Von der abenteuerlichen Reise im Jahr 1858 berichtet Josef Potthast, der von einem Hof in Brakel stammt. Sein älterer Bruder Franz war wie weitere Personen aus Brakel auf seiner Reise einige Zeit vorher gefahren und gut etabliert. Um 1858 war es weitaus schwieriger, Fuß zu fassen.
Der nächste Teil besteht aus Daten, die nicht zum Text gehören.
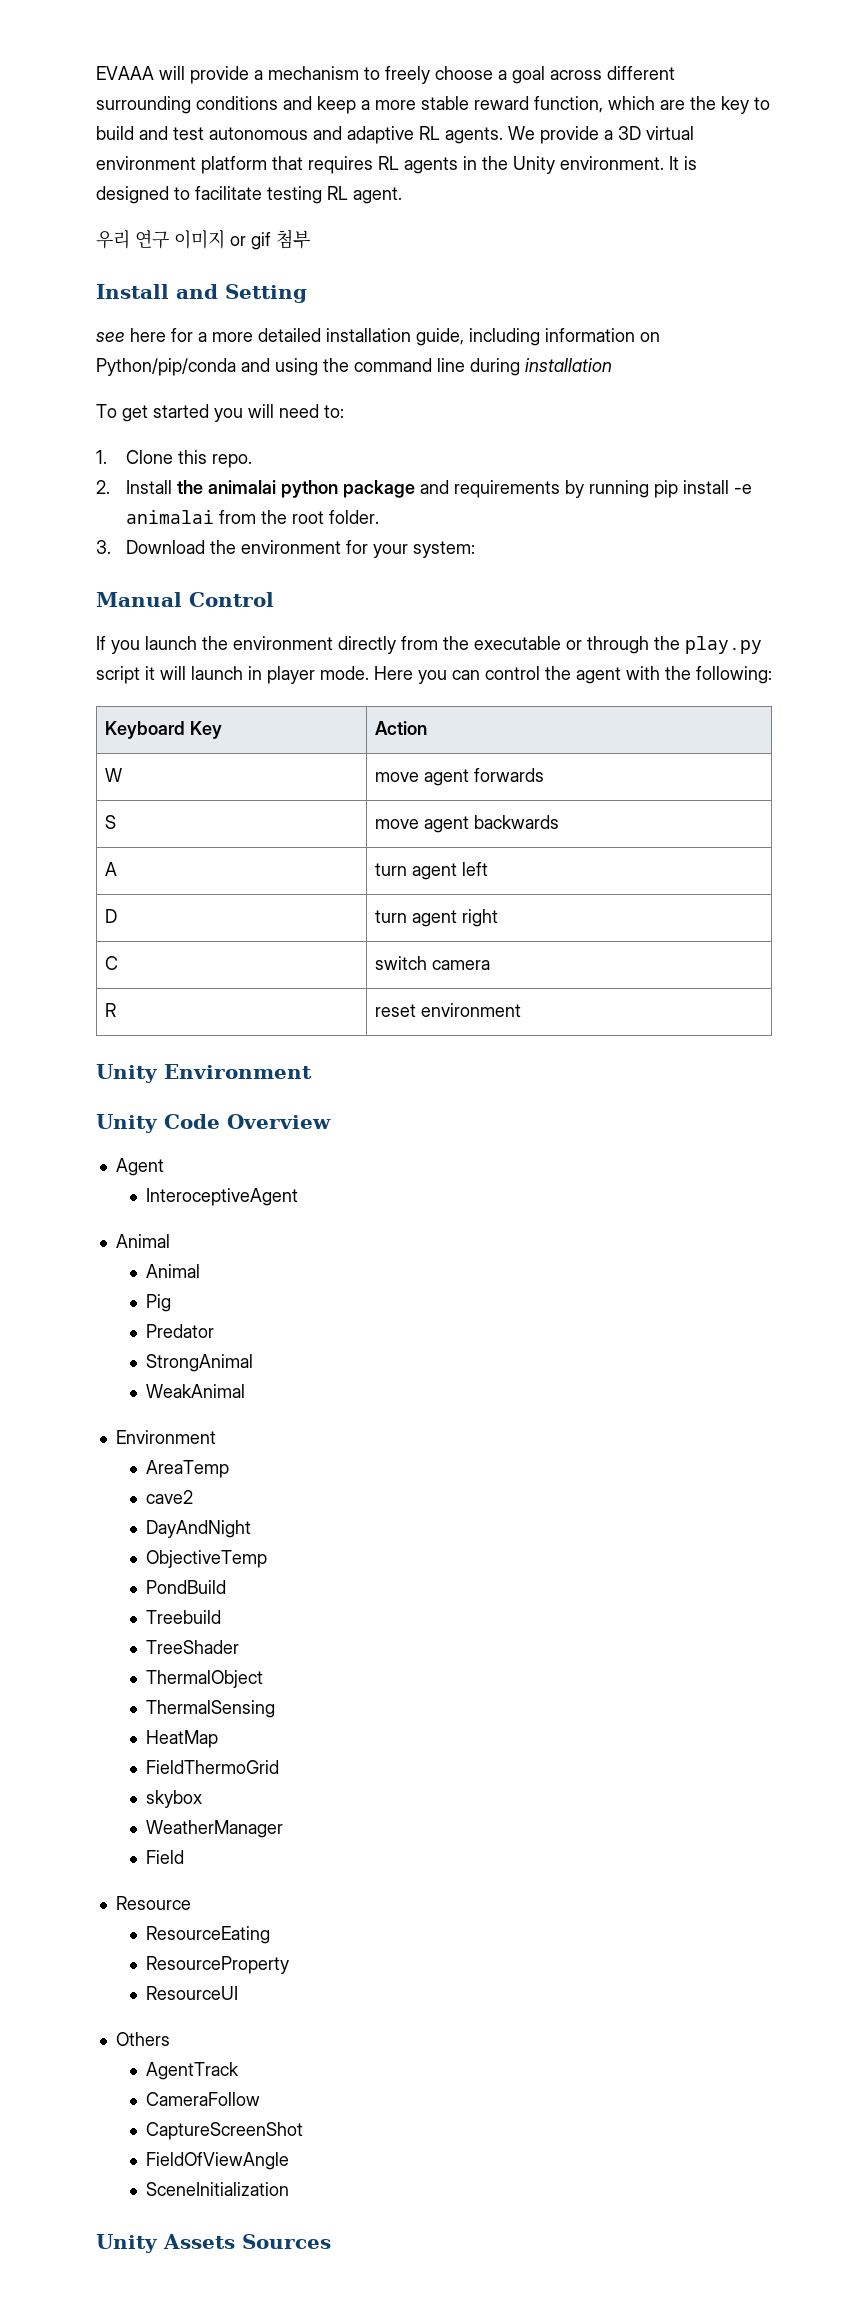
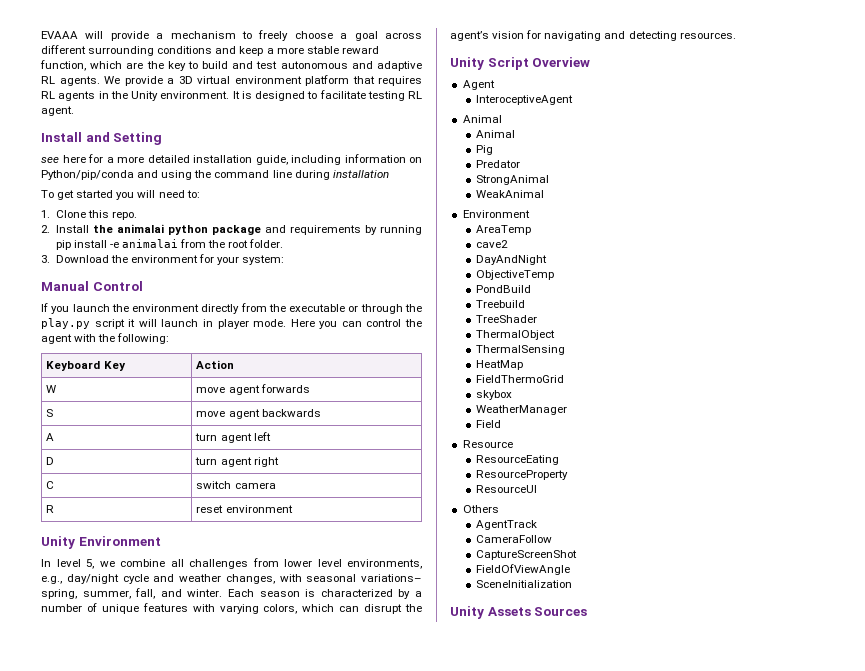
- 우리 연구 이미지 or gif 첨부
- Unity Code Overview
+ In level 5, we combine all challenges from lower level environments, e.g., day/night cycle and weather changes, with seasonal variations– spring, summer, fall, and winter. Each season is characterized by a number of unique features with varying colors, which can disrupt the agent’s vision for navigating and detecting resources.
+ Unity Script Overview

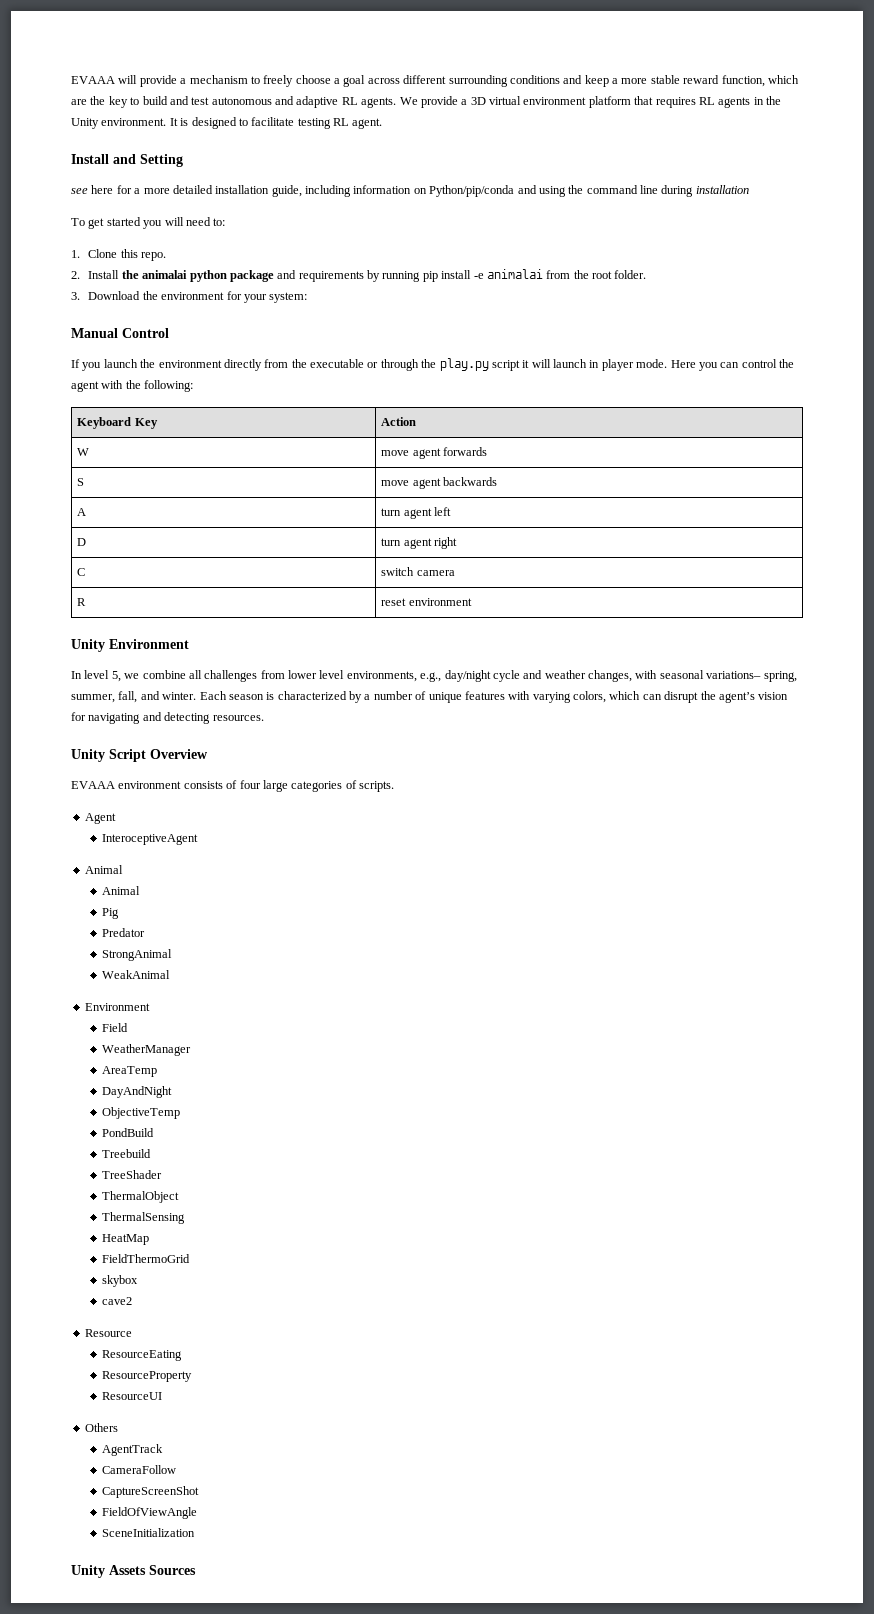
+ EVAAA environment consists of four large categories of scripts.
+ Field
+ WeatherManager
- cave2
- WeatherManager
- Field
+ cave2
Von der Reise über den Atlantik, die Reise von New York nach Detroit und wieder zurück, sowie der geplanten Schiffspassage durch den Panama-Kanal nach Sand Franzisko, davon handelt der 10-seitige Brief vom 8. Nov. 1858 (aus Chicago vermutlich) an die Familie in Brakel. Für die Hoffnung auf ein besseres Fortkommen als in dem überbevölkerten und sozial schwachen Brakel musste der junge Potthast eine strapaziöse Reise mit dem Segelschiff ab Bremerhaven am 4. Mai antreten. Es dauert sechs Monate, bis er nach vergeblicher Arbeitssuche die Weiterreise nach Kalifornien antritt. Zwei Kartenausschnitte zeigen die Fahrtroute. Von einem überdrehtes Methodisten Campus im Wald über 10 Tage wird berichtet.
Als Brakeler sind im Text benannt:
- Wilhelm Husemann (Mitreisender), Johann Linnemann (N. Y.), Johann Knüdeler, Engelbert Düweke
Aus einem Text 1983: Lt. Umfrage 29 % deutscher Herkunft: Wegen des Ersten Weltkriege legen die meisten ihr Deutschtum relativ früh ab. Harte Arbeit ist die Voraussetzung für Erfolg in USA.